白い嘘と黒い真実
……そっか。
あの時、桐生さんに念を押されて忠告されたのは、そういう事だったんだ。
それに、澤村さんにも危険が及ぶかもしれないと忠告されていたのに。
けど、今更気付いたところでどうしようもない。
もう手遅れだ。
それだけ、私がいかに浅はかだったのかが改めて浮き彫りになって。これじゃあ、澤村さんにバカだと思われても仕方ないよね。
暫く車が走行している間に、段々と落ち着きを取り戻し始めていく思考回路。
絶対絶滅のピンチだというのに、何故にこうも冷静に居られるのか自分でも不思議に思う。
これが全てを諦めた人の境地なのだろうか。
健君が捕まって以降これ以上最悪なことなんて起きるわけないと思っていたのに、更にどん底へと落ちる私は、一体どこまで神様に嫌われているんだろうと。
終いには自嘲するような乾いた笑いまで漏れ出してきて、そんな私を訝しげな目で見る男共の視線なんて、もはやどうでも良くなってきた。
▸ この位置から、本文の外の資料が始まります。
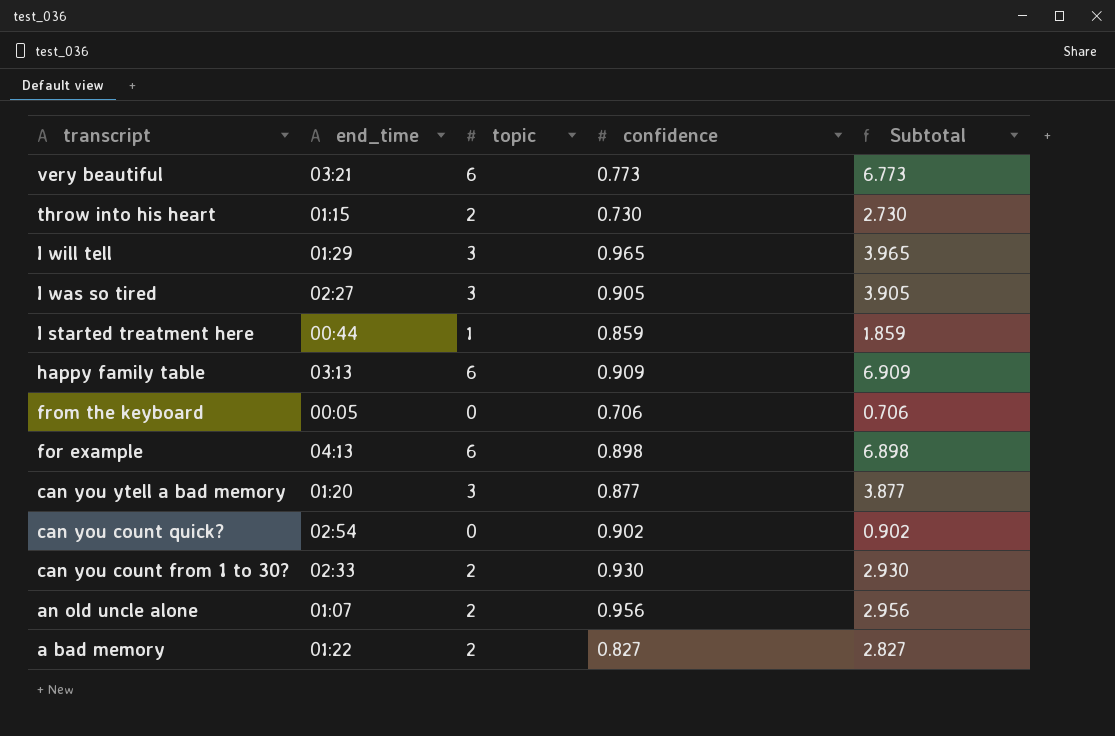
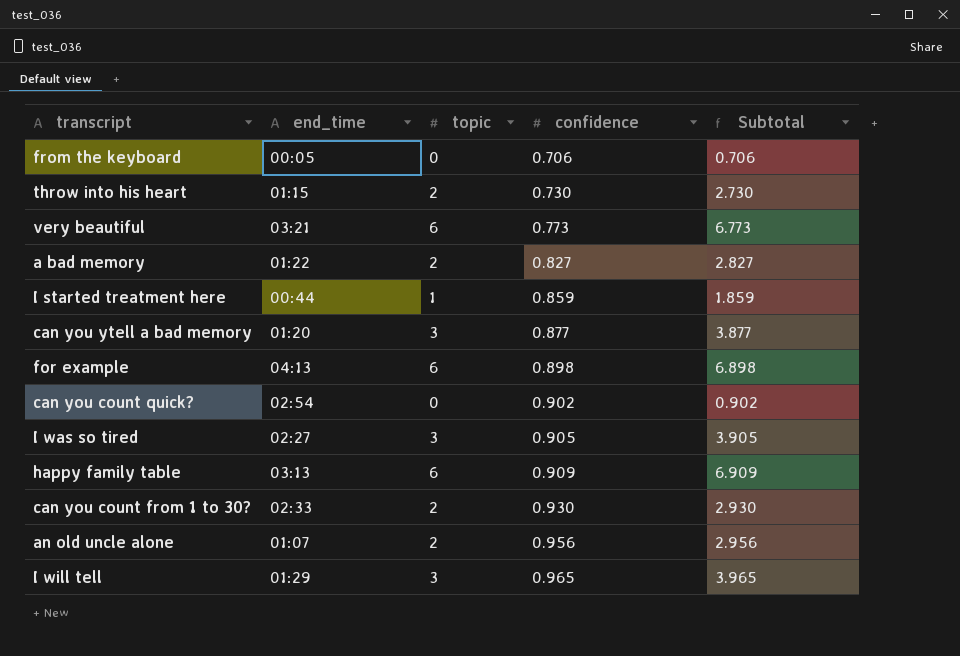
row order: transcript descending -> confidence ascending

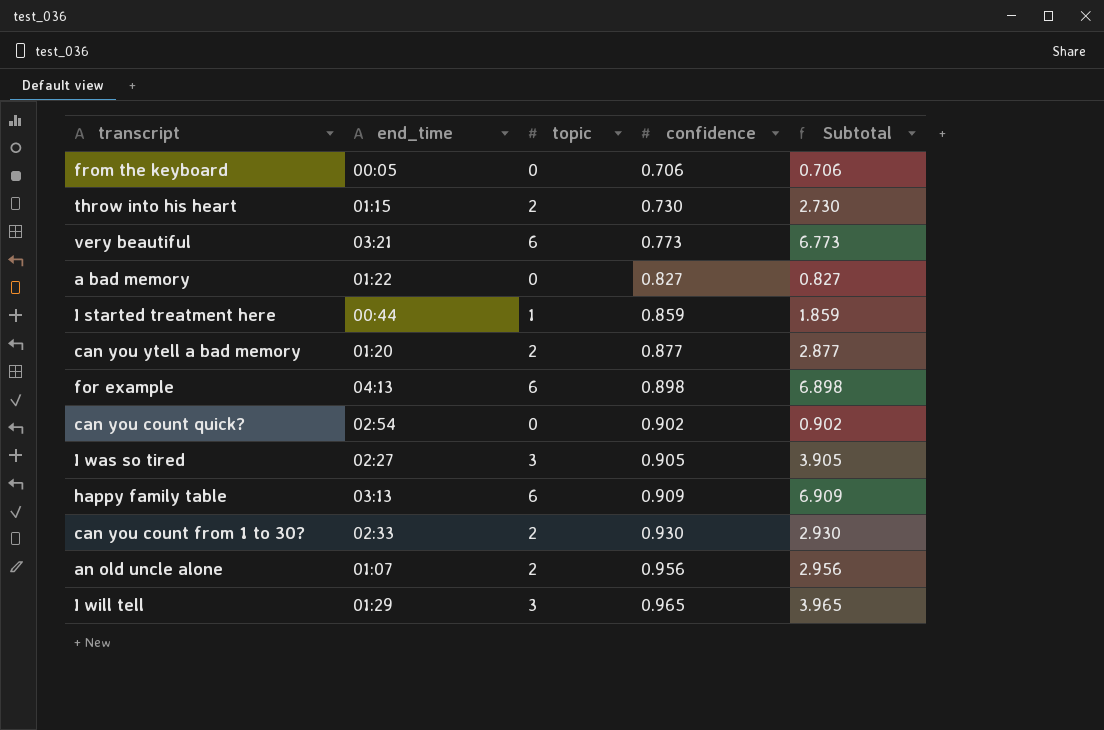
a bad memory | topic: 2 -> 0
a bad memory | Subtotal: 2.827 -> 0.827
can you ytell a bad memory | topic: 3 -> 2
can you ytell a bad memory | Subtotal: 3.877 -> 2.877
始めから高坂部長にとって私は邪魔な存在だというのは、火を見るより明らかだったはずなのに。
けど、彼の巧みな話術と、好きという言葉に惑わされて本質が見えなくなっていた。
それに、紗耶の為にと掲げていたことが、結局は彼女を傷付け、破滅へと陥る。
もしかしたら、彼が紗耶の前でも私に対してやけに好意的な態度を示していたのは、全てそこへ繋げたかったのかもしれない。
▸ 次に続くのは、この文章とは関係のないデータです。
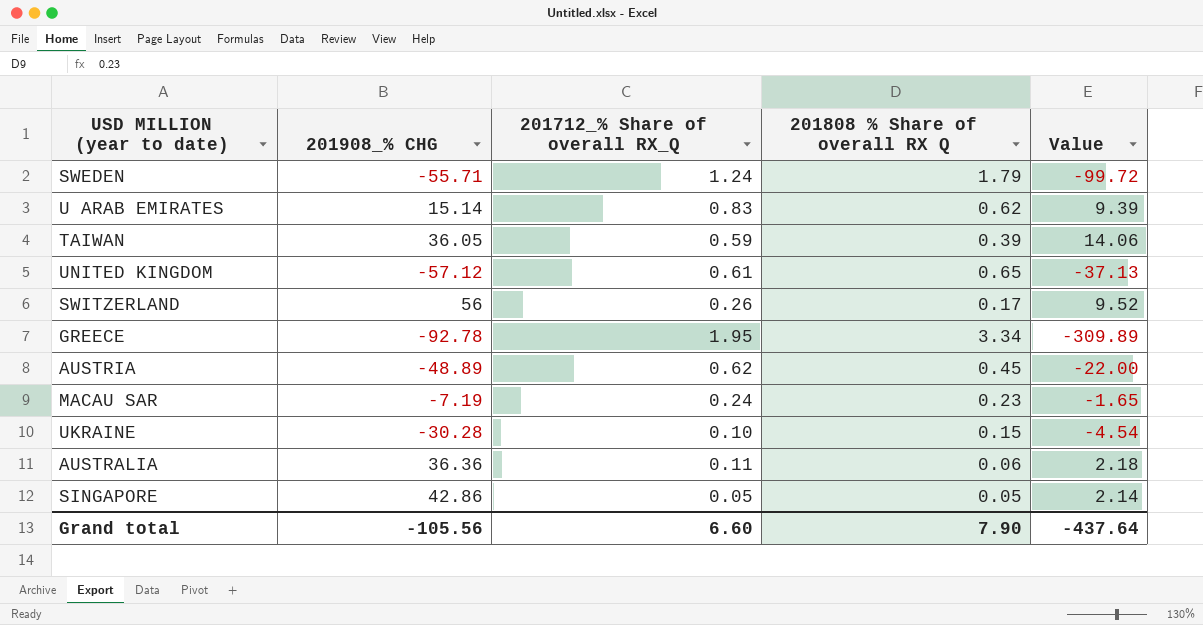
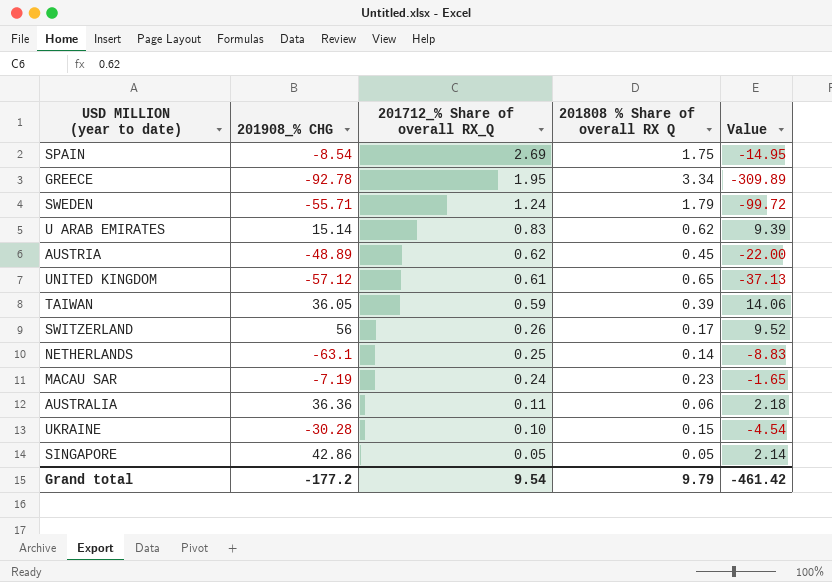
row order: none -> 201712_% Share of overall RX_Q descending
row SPAIN: none -> -8.54 | 2.69 | 1.75 | -14.95
row NETHERLANDS: none -> -63.1 | 0.25 | 0.14 | -8.83
Grand total | 201908_% CHG: -105.56 -> -177.2
Grand total | 201712_% Share of overall RX_Q: 6.60 -> 9.54
Grand total | 201808 % Share of overall RX Q: 7.90 -> 9.79
Grand total | Value: -437.64 -> -461.42

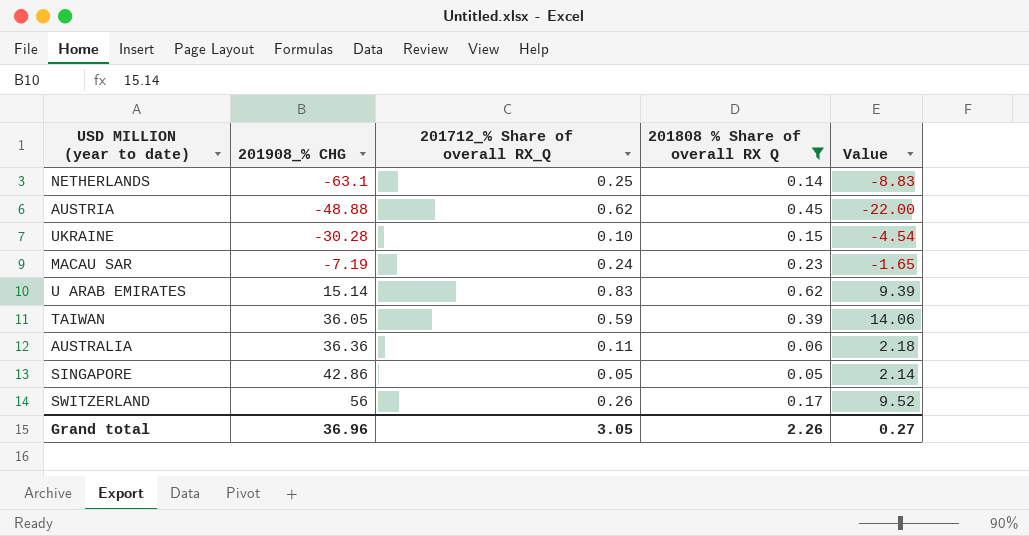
filter: none -> 201808 % Share of overall RX Q <= 0.62
row order: 201712_% Share of overall RX_Q descending -> 201908_% CHG ascending
AUSTRIA | 201908_% CHG: -48.89 -> -48.88
Grand total | 201908_% CHG: -177.2 -> 36.96
Grand total | 201712_% Share of overall RX_Q: 9.54 -> 3.05
Grand total | 201808 % Share of overall RX Q: 9.79 -> 2.26
Grand total | Value: -461.42 -> 0.27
そう疑い始めら、これまでの不可解な点が全て結び付いくる。
流石にこんな事態にまで発展するとは彼自身予想していたのかは分からないけど、おそらく私はずっと掌で転がされていたのだろう。
そうとも知らず、ただひたすら信じ続けた結果こうも裏目に出るのは、後にも先にもおそらくこれ以上のものはないと思う。
これから自分がどうなるのか分からない。
鞄は取り上げられたままなので、澤村さんに助けを呼ぶことも出来ず、もはやまな板の鯉状態だ。
穏便に話すだけなんて到底考えられないし、もしかしたら拉致られて何処かに捨てられてしまうのかもしれない。
あるいは殺されて遺棄されるのか……。
未だ正体不明の男達に連れられていく中、今頭の中に浮かぶのはサスペンスドラマによくあるような数々の殺害現場のシーン。
折角命が繋がったのに、こうも早く危機が迫ってくるなんて、一体私はこの短期間でどれ程の波瀾万丈な人生を迎えているのだろうかと、しみじみとそう感じる。